_Try it_
In your copy of the listing below, reproduce each word exactly and include no pictures.

+ + + +

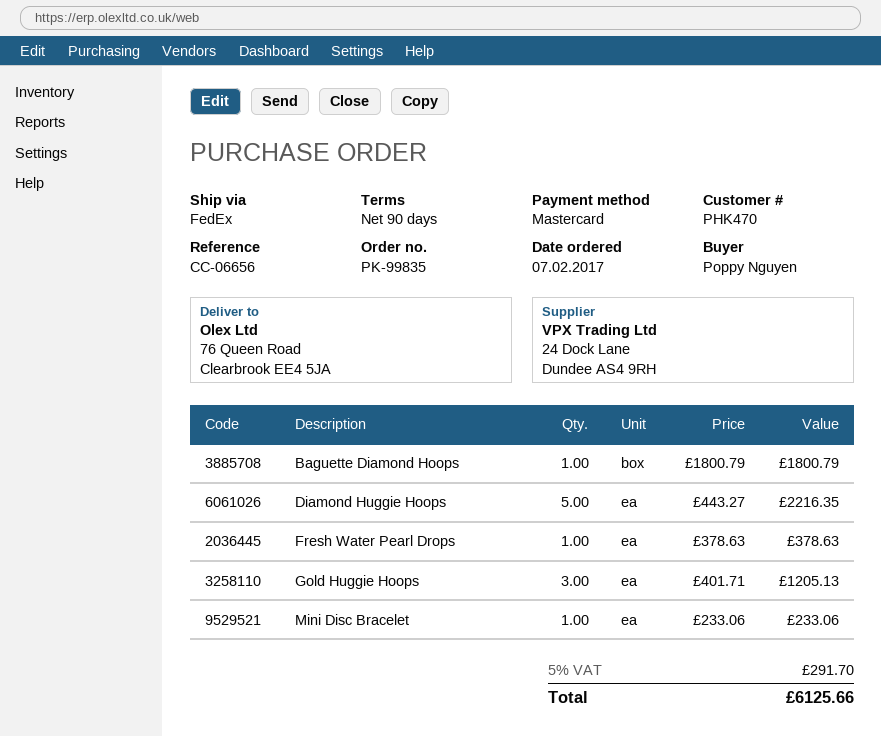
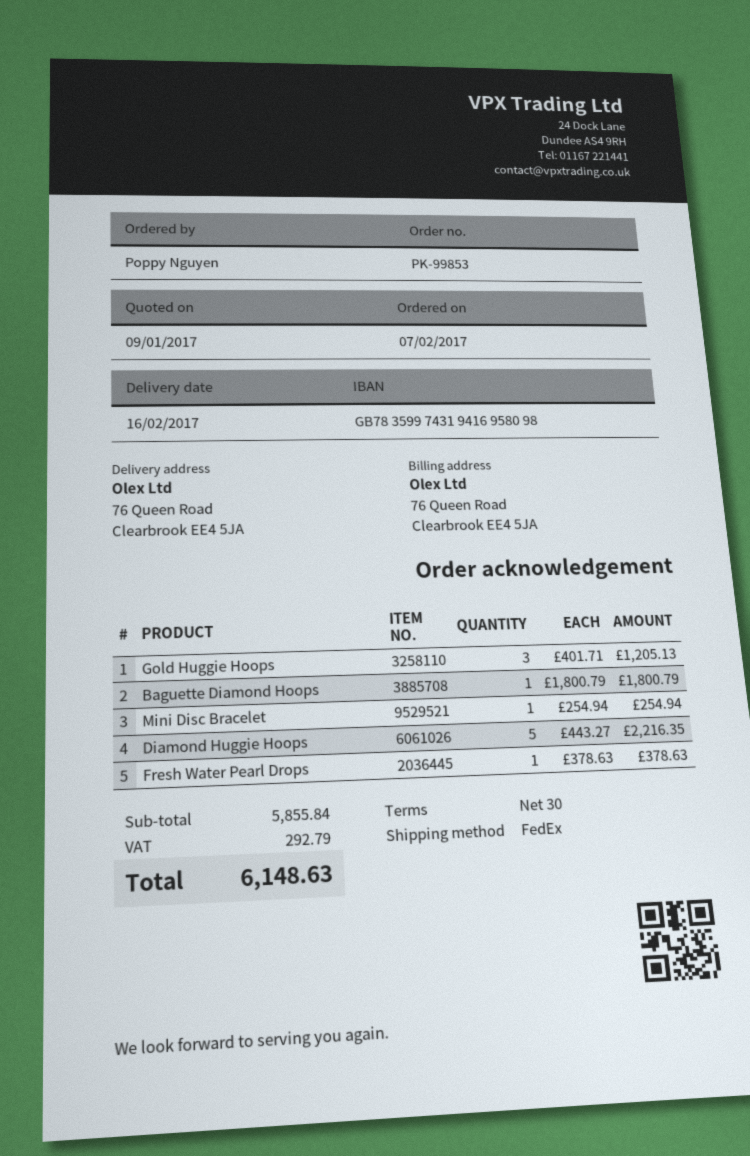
order number: PK-99835 -> PK-99853
payment terms: 90 days -> 30 days
Mini Disc Bracelet: 1 x 233.06 = 233.06 -> 1 x 254.94 = 254.94
tax: 291.70 -> 292.79
total: 6125.66 -> 6148.63

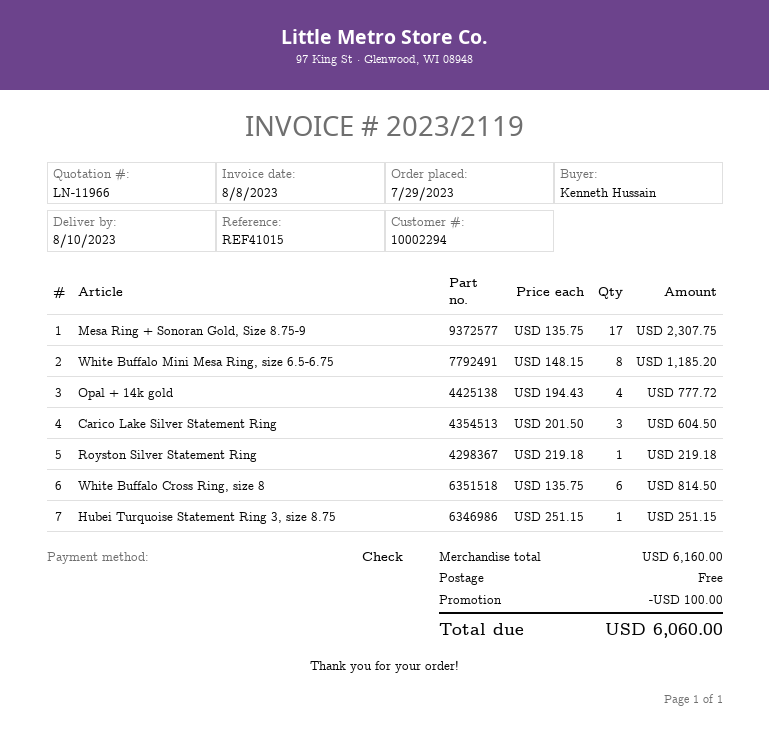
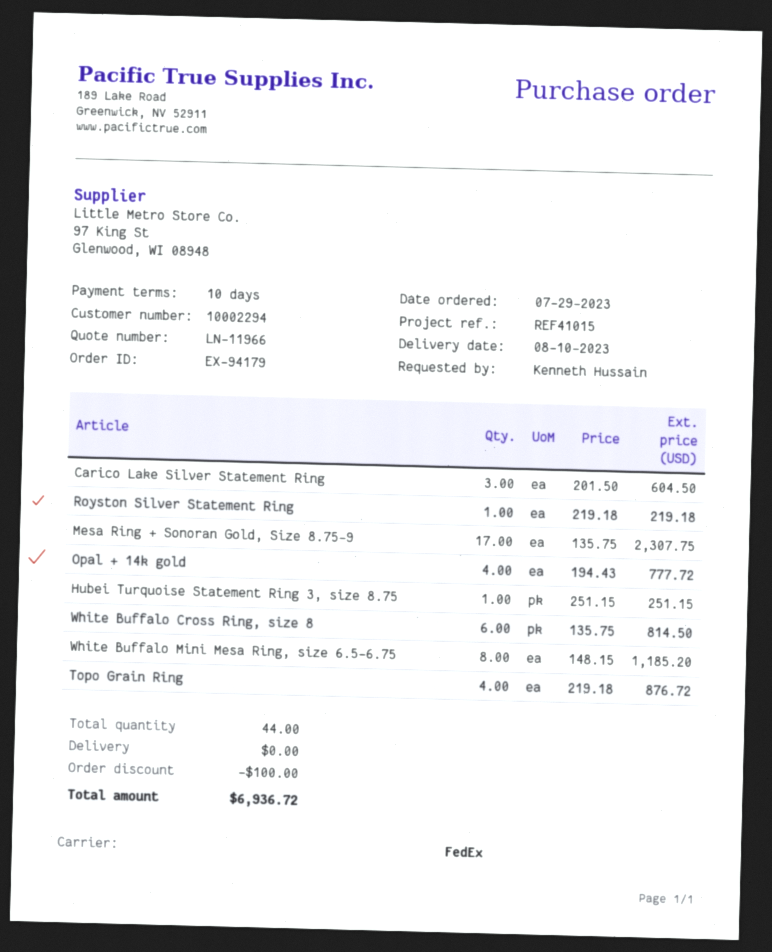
Topo Grain Ring: none -> 4 x 219.18 = 876.72
total: 6060.00 -> 6936.72

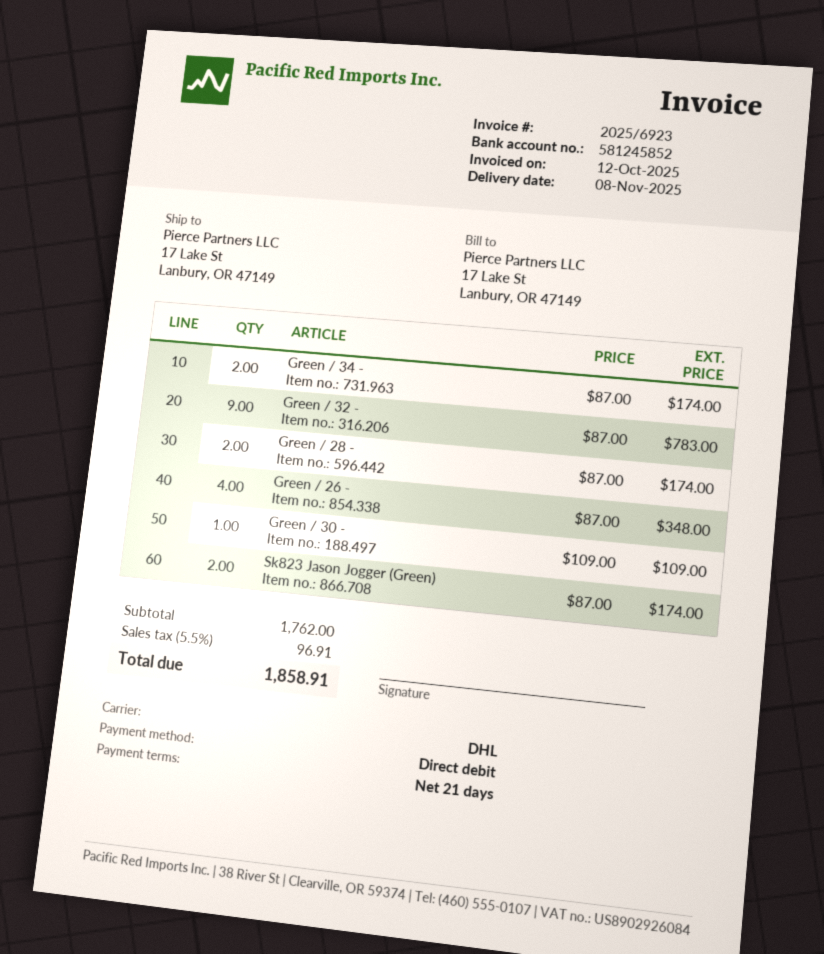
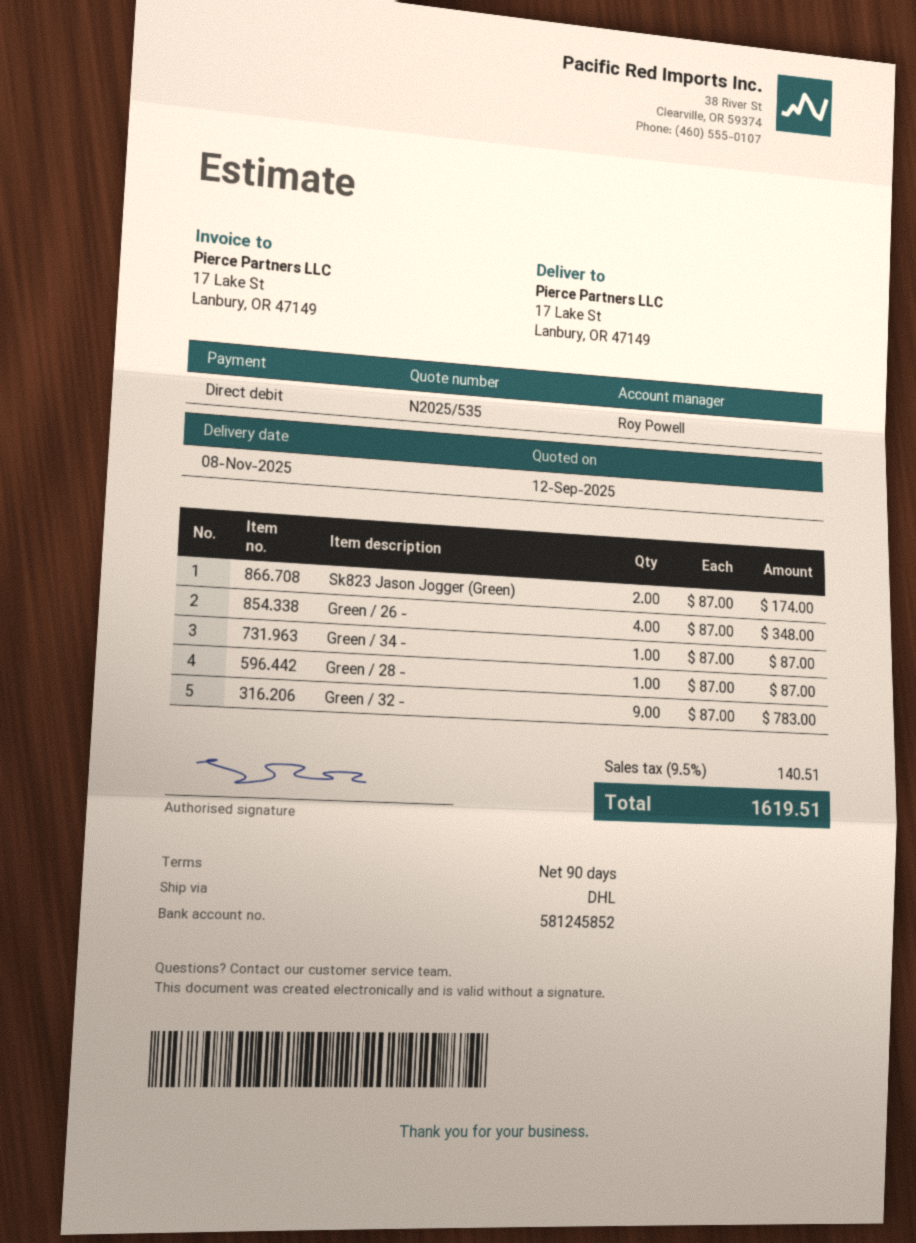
payment terms: 21 days -> 90 days
Green / 34 -: 2 x 87.00 = 174.00 -> 1 x 87.00 = 87.00
Green / 28 -: 2 x 87.00 = 174.00 -> 1 x 87.00 = 87.00
Green / 30 -: 1 x 109.00 = 109.00 -> none
tax: 5.5% = 96.91 -> 9.5% = 140.51
total: 1858.91 -> 1619.51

+ + + +

_Response_
order number: PK-99835 -> PK-99853
payment terms: 90 days -> 30 days
Mini Disc Bracelet: 1 x 233.06 = 233.06 -> 1 x 254.94 = 254.94
tax: 291.70 -> 292.79
total: 6125.66 -> 6148.63

Topo Grain Ring: none -> 4 x 219.18 = 876.72
total: 6060.00 -> 6936.72

payment terms: 21 days -> 90 days
Green / 34 -: 2 x 87.00 = 174.00 -> 1 x 87.00 = 87.00
Green / 28 -: 2 x 87.00 = 174.00 -> 1 x 87.00 = 87.00
Green / 30 -: 1 x 109.00 = 109.00 -> none
tax: 5.5% = 96.91 -> 9.5% = 140.51
total: 1858.91 -> 1619.51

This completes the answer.